┌────────
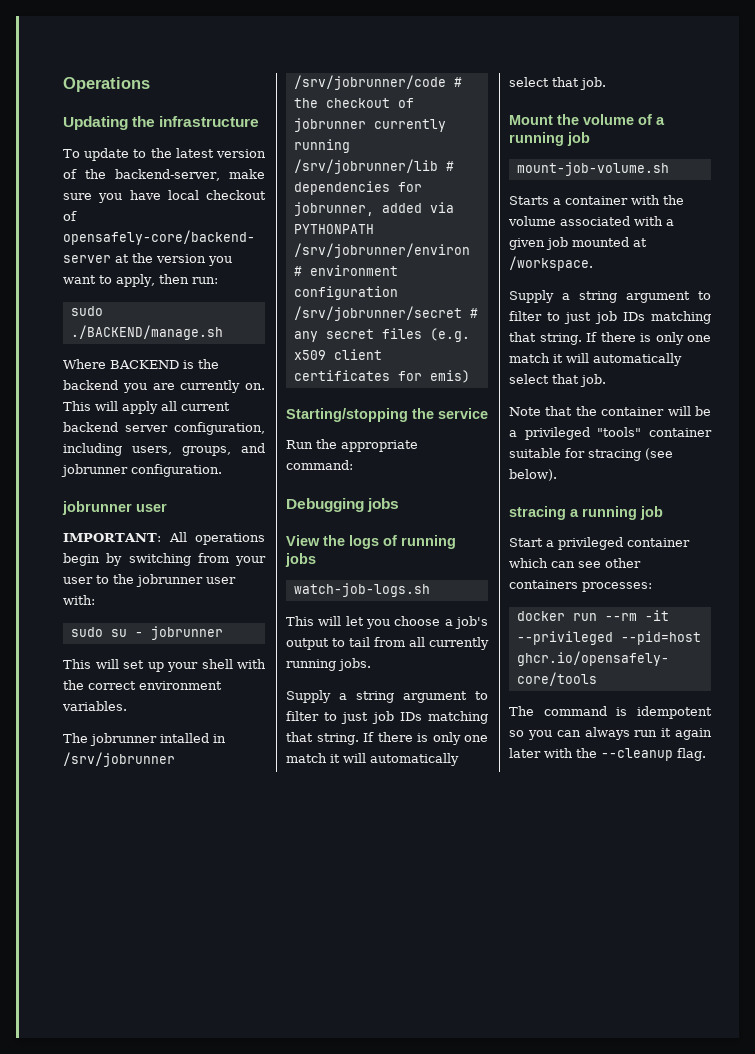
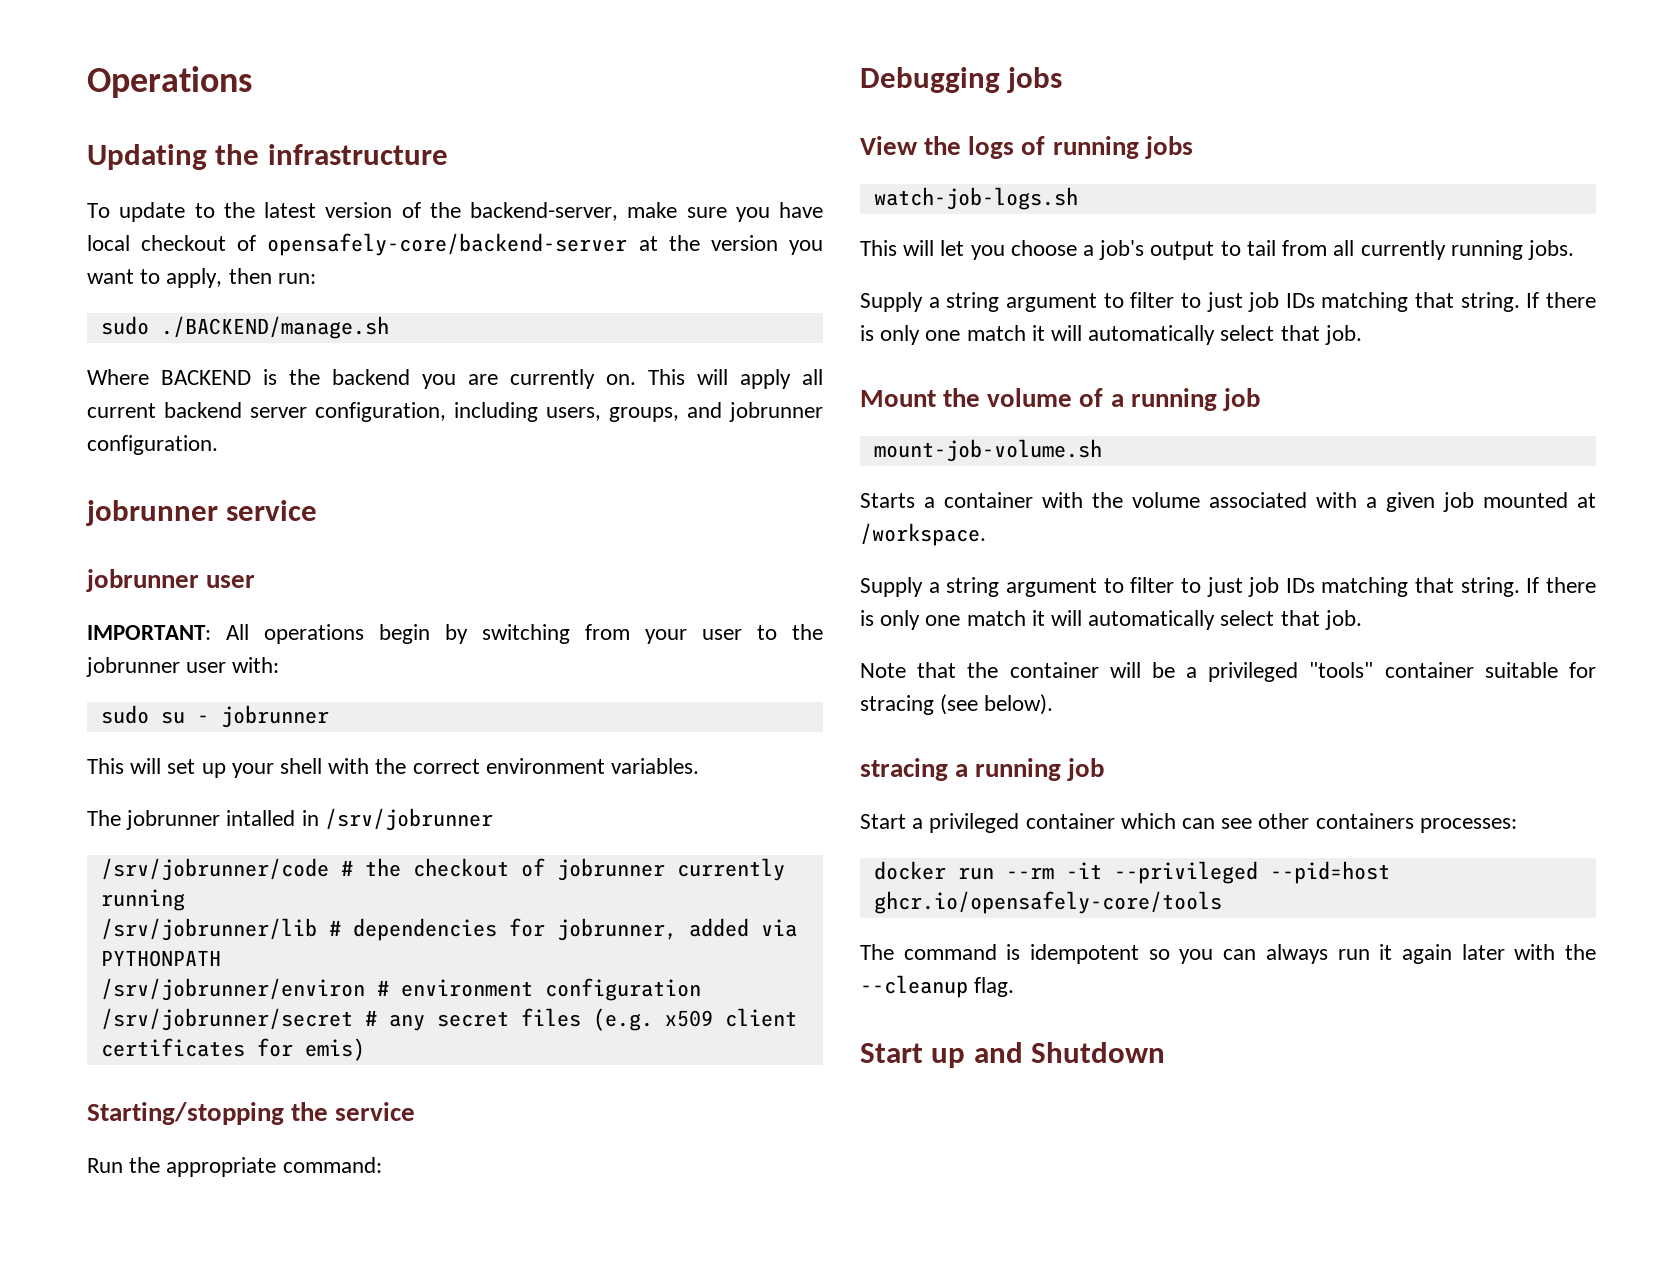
+ jobrunner service
+ Start up and Shutdown

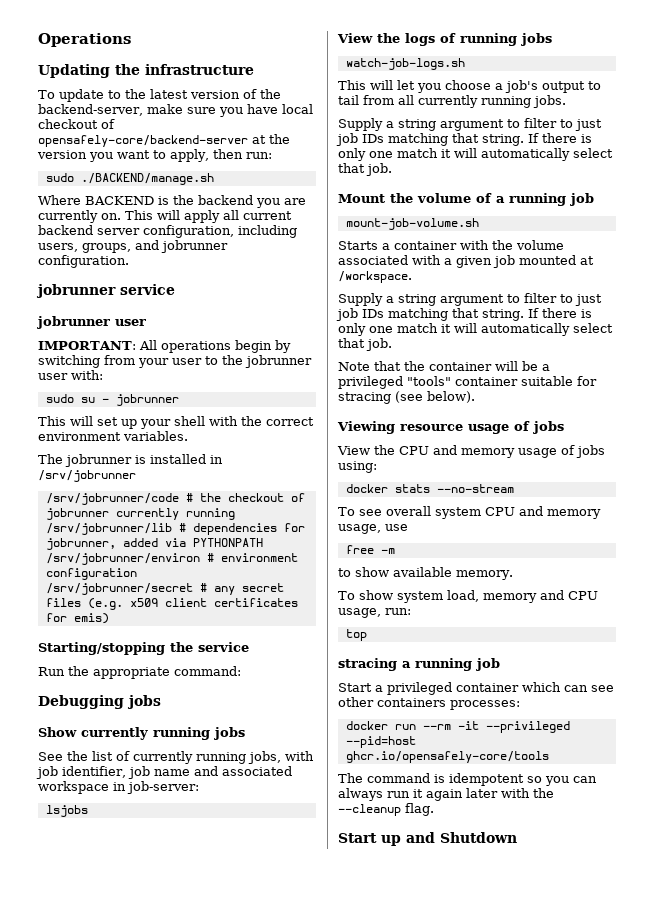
- The jobrunner intalled in /srv/jobrunner
+ The jobrunner is installed in /srv/jobrunner
+ Show currently running jobs
+ See the list of currently running jobs, with job identifier, job name and associated workspace in job-server:
+ lsjobs
+ Viewing resource usage of jobs
+ View the CPU and memory usage of jobs using:
+ docker stats --no-stream
+ To see overall system CPU and memory usage, use
+ free -m
+ to show available memory.
+ To show system load, memory and CPU usage, run:
+ top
└────────
PROBLEM REQUIREMENTS »
In the listing above, locate each line with "usage" and copy it.

ANSWER BOX »
+ Viewing resource usage of jobs
+ View the CPU and memory usage of jobs using:
+ To see overall system CPU and memory usage, use
+ To show system load, memory and CPU usage, run:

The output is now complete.